The systematic drop in validation performance across both stations confirms the generalization limits inherent in high-variance models like gradient boosting machines. While these models capture complex patterns in training data, their sensitivity to local noise restricts their predictive reliability when applied to unseen data. Furthermore, the clear difference in accuracy between the two stations, with Toilchun consistently yielding higher R and NSE values than Hwangji, suggests a lack of model transferability.

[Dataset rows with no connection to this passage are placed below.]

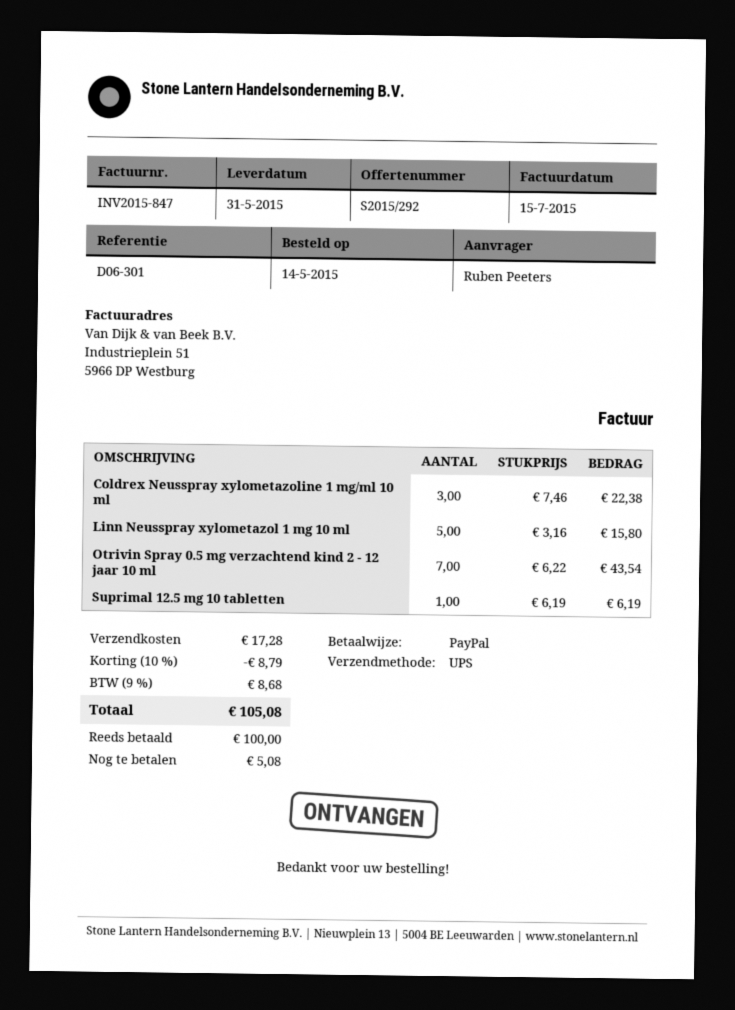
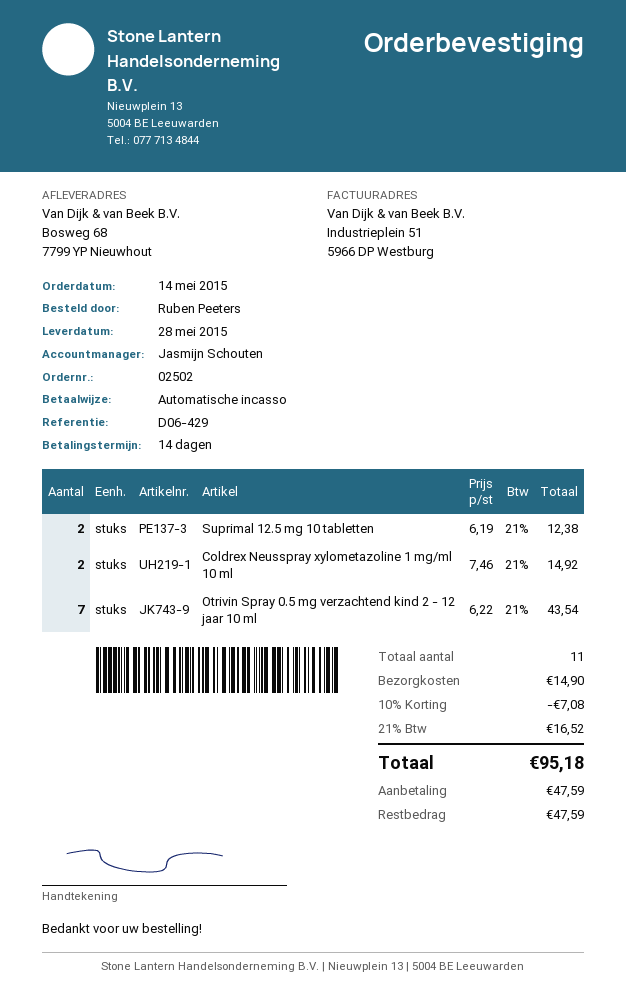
delivery date: 2015-05-31 -> 2015-05-28
reference: D06-301 -> D06-429
payment method: PayPal -> direct debit
Coldrex Neusspray xylometazoline 1 mg/ml 10 ml: 3 x 7.46 = 22.38 -> 2 x 7.46 = 14.92
Linn Neusspray xylometazol 1 mg 10 ml: 5 x 3.16 = 15.80 -> none
Suprimal 12.5 mg 10 tabletten: 1 x 6.19 = 6.19 -> 2 x 6.19 = 12.38
discount: 10% = 8.79 -> 10% = 7.08
shipping: 17.28 -> 14.90
tax: 9% = 8.68 -> 21% = 16.52
total: 105.08 -> 95.18
deposit: 100.00 -> 47.59
balance: 5.08 -> 47.59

Diagrammatic analysis based on visualization of the results

To gain a clearer insight into model performance, several visualization techniques were applied to complement the statistical evaluation. Scatter, violin, and box plots were first used to examine the distribution and agreement between measured and predicted COD values. These visual tools supported the quantitative results presented in Tables 4 and 5. Furthermore, Taylor diagrams were employed to summarize the correlation and standard deviation of each model relative to the observed data. In contrast, Circos and Chord diagrams helped illustrate the complex interrelationships among variables. All visual analyses correspond to the validation datasets to ensure consistent comparison.

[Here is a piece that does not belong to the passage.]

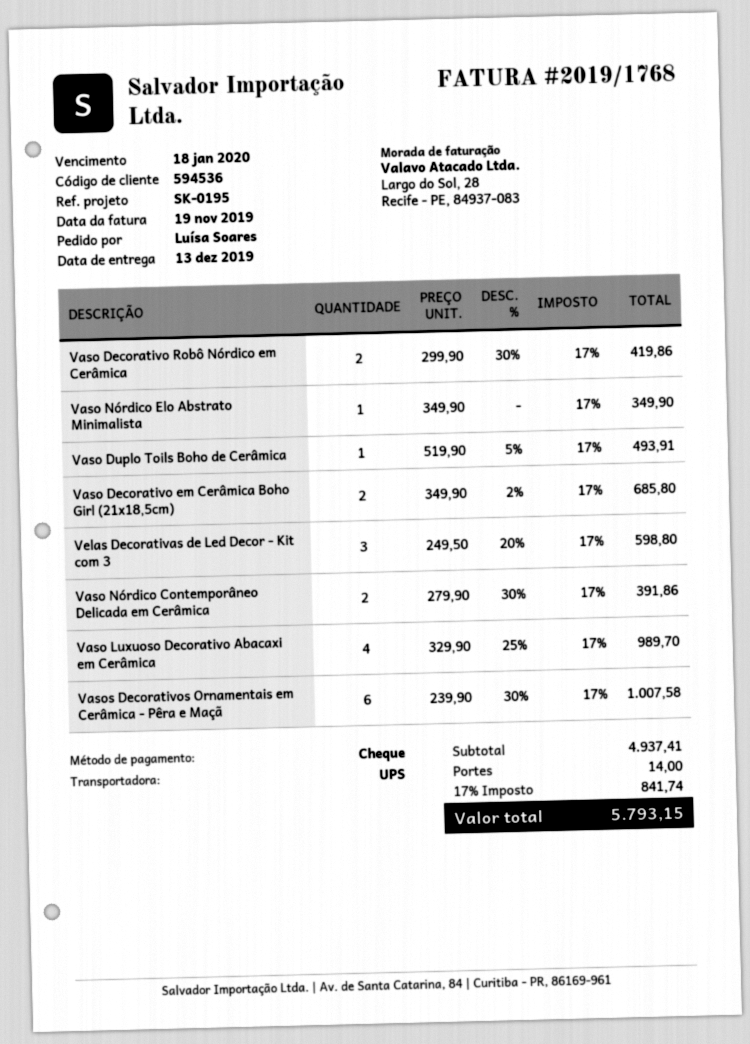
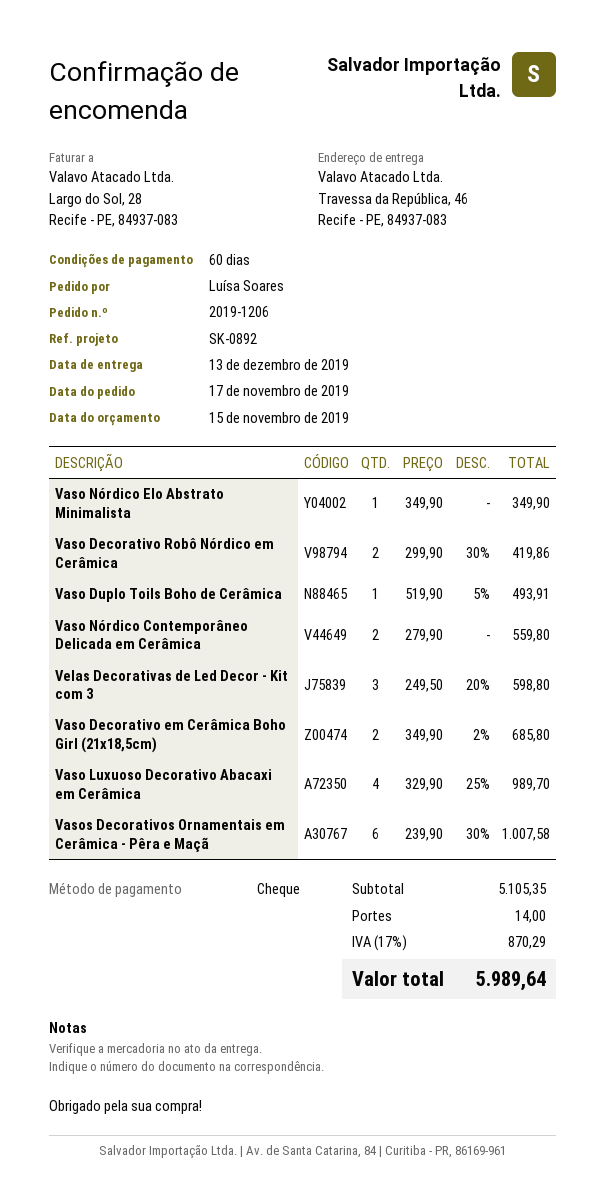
reference: SK-0195 -> SK-0892
Vaso Nórdico Contemporâneo Delicada em Cerâmica: 2 x 279.90 - 30% = 391.86 -> 2 x 279.90 = 559.80
subtotal: 4937.41 -> 5105.35
tax: 17% = 841.74 -> 17% = 870.29
total: 5793.15 -> 5989.64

Figures 4 and 5 display the scatter plots for the Hwangji and Toilchun stations, showing that CatBoost achieved the strongest agreement with the observed COD values, yielding the highest coefficients of determination (R^2^ ≈ 0.71 for Hwangji and ≈ 0.95 for Toilchun). CatBoost and XGBoost models also demonstrate higher accuracy in Toilchun (R^2^ ≈ 0.948 and ≈0.942, respectively) compared to the Hwangji Station (R^2^ ≈ 0.742 and ≈0.599, respectively). However, LightGBM, AdaBoost, and HistGBRT show moderate accuracy, with lower R^2^ values than NGBoost and CatBoost, especially at Hwangji Station. As for the Toilchun Station, the dispersion of the predicted values (dots in the scatter plots) aligns closely with the 1:1 line, indicating more accurate modeling. Also, comparing the slope values of the trendlines for the Hwangji (0.605 < m < 740) and Toilchun (0.891 < m < 0.951) stations shows that the predicted COD values are closer to the measured values. Consequently, it can be clearly concluded that the predictions are more accurate for Toilchun Station, potentially due to lower correlations among the independent variables and COD at Hwangji Station (refer to the correlation values provided in Tables 1 and 2).Fig. 4. Scatterplots of the six applied boosting models for the Hwangji station.Fig. 5. Scatterplots of the six applied boosting models for the Toilchun station.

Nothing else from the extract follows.